1. Mean Absolute Error (MAE)

\[ L_{\text{MAE}} = \frac{1}{n} \sum_{i=1}^{n} |y_i - \hat{y}_i| \]

\(L_{\text{MAE}}\) measures the average absolute difference between predictions and actual values — it cares only about the magnitude, not the sign.

import numpy as np

def mae_loss(y_true, y_pred):
    return np.mean(np.abs(y_true - y_pred))

2. Mean Squared Error (MSE)

\[ L_{\text{MSE}} = \frac{1}{n} \sum_{i=1}^{n} (y_i - \hat{y}_i)^2 \]

Squaring the error magnifies larger mistakes, making MSE sensitive to outliers and well‑suited for gradient‑based optimization.

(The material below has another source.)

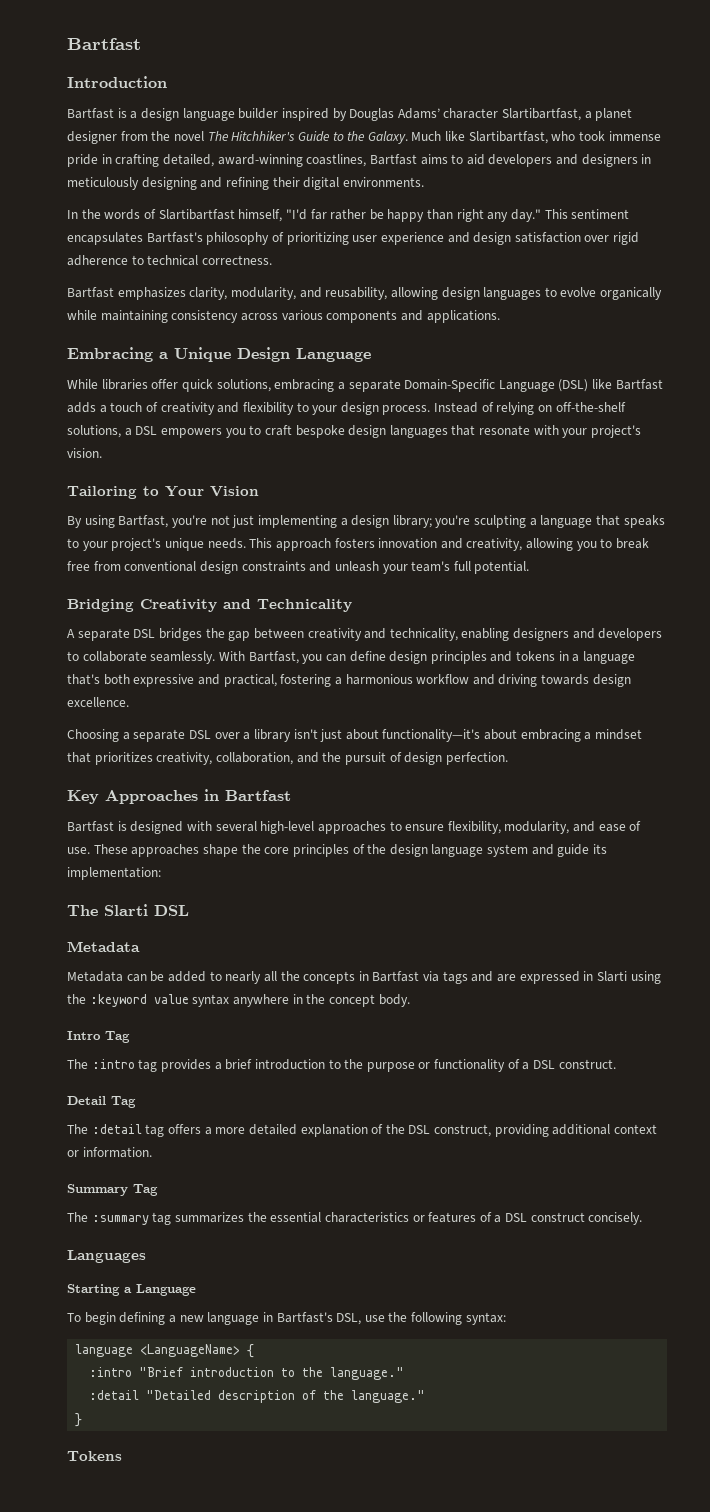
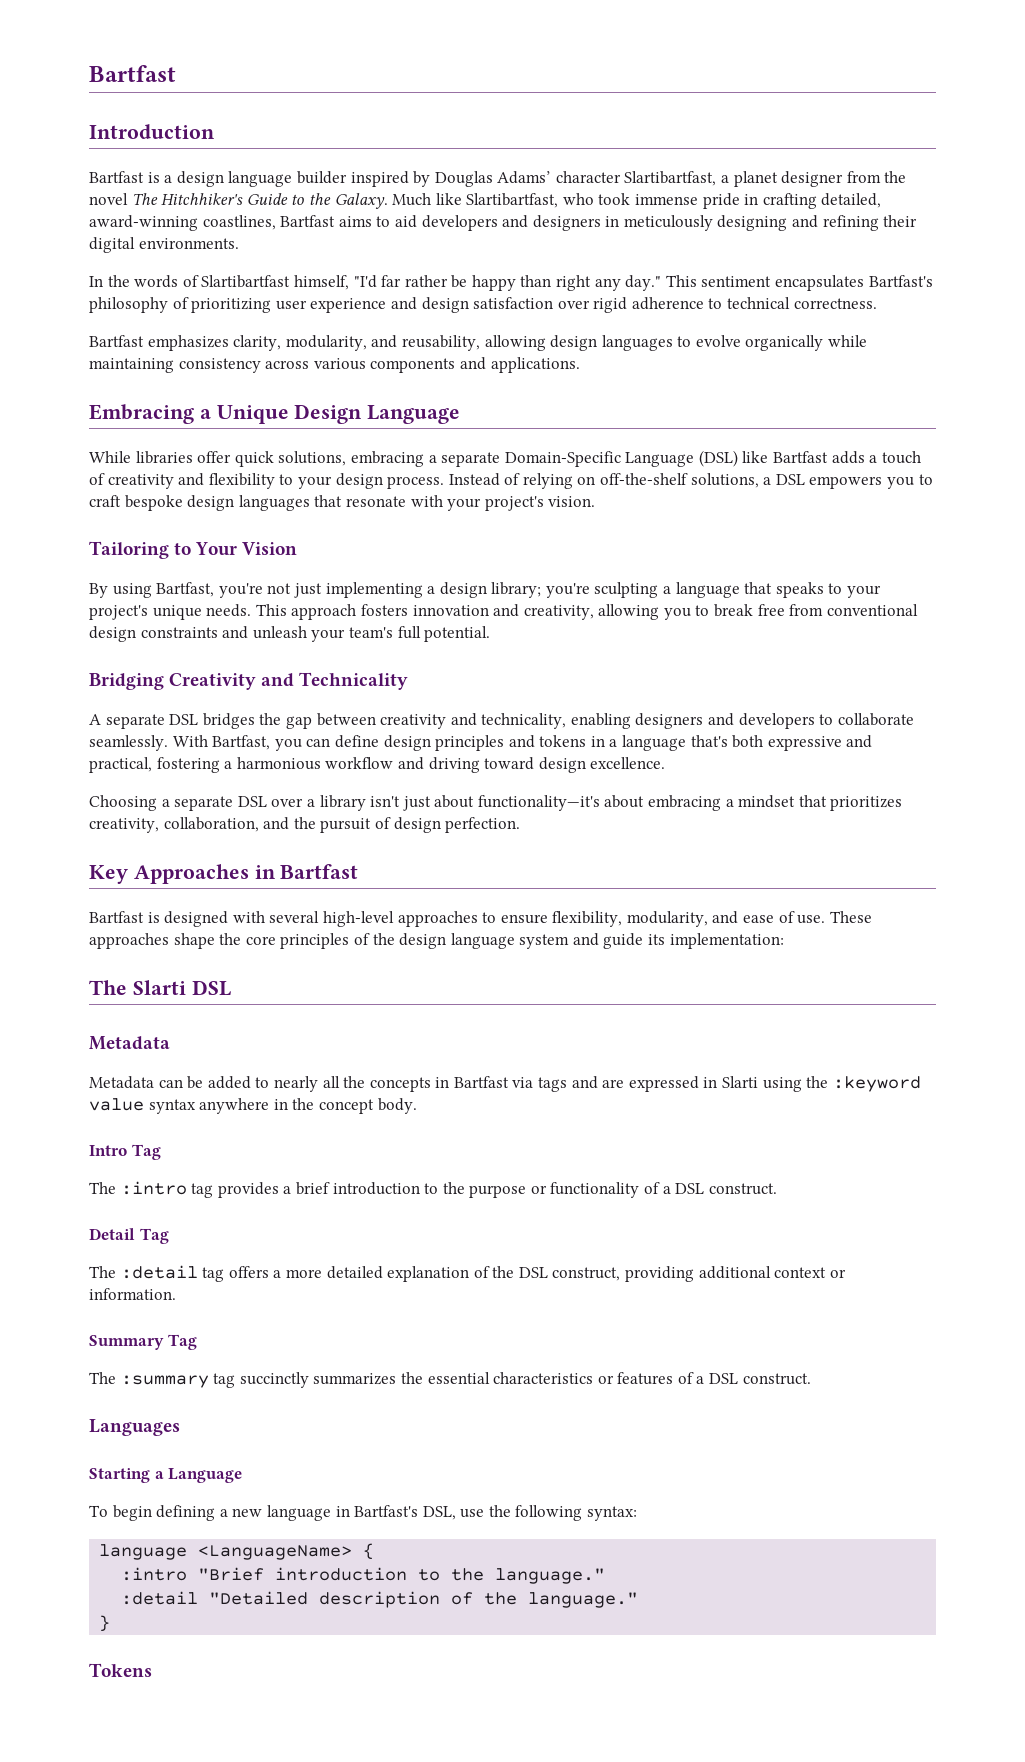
- With Bartfast, you can define design principles and tokens in a language that's both expressive and practical, fostering a harmonious workflow and driving towards design excellence.
+ With Bartfast, you can define design principles and tokens in a language that's both expressive and practical, fostering a harmonious workflow and driving toward design excellence.
- The :summary tag summarizes the essential characteristics or features of a DSL construct concisely.
+ The :summary tag succinctly summarizes the essential characteristics or features of a DSL construct.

def mse_loss(y_true, y_pred):
    return np.mean((y_true - y_pred) ** 2)

3. Root Mean Squared Error (RMSE)

\[ L_{\text{RMSE}} = \sqrt{L_{\text{MSE}}} = \sqrt{ \frac{1}{n} \sum_{i=1}^{n} (y_i - \hat{y}_i)^2 } \]

Taking the square root brings the metric back to the original scale of the target variable.

def rmse_loss(y_true, y_pred):
    return np.sqrt(mse_loss(y_true, y_pred))

4. Huber Loss

The Huber loss blends MAE and MSE: it is quadratic for small errors (fast convergence) and linear for large errors (robust to outliers).

\[ L_{\text{Huber}}(e) = \begin{cases} \frac{1}{2} e^2, & |e| \le \delta \\ \delta \left( |e| - \frac{1}{2} \delta \right), & |e| > \delta \end{cases} \]

At \(e = \delta\), both branches meet smoothly:

\[ L_{\text{Huber}}(\delta) = \frac{1}{2}\,\delta^2 \]

Gradient:

\[ \frac{\partial L_{\text{Huber}}}{\partial \hat{y}} = \begin{cases} -(y-\hat{y}) = -e, & |e| \le \delta \\ -\delta\,\operatorname{sign}(e), & |e| > \delta \end{cases} \]

Second derivative:

\[ \frac{\partial^2 L_{\text{Huber}}}{\partial \hat{y}^2} = \begin{cases} 1, & |e| \le \delta \\ 0, & |e| > \delta \end{cases} \]

Huber Loss animation
def huber(y_true, y_pred, delta=1.0):
    e = y_true - y_pred
    abs_e = np.abs(e)
    quadratic = 0.5 * e**2
    linear = delta * (abs_e - 0.5 * delta)
    return np.mean(np.where(abs_e <= delta, quadratic, linear))

5. Log‑Cosh Loss

With \(e = y - \hat y\), define

\[L_{\text{LogCosh}}(e)=\log\bigl(\cosh(e)\bigr)\]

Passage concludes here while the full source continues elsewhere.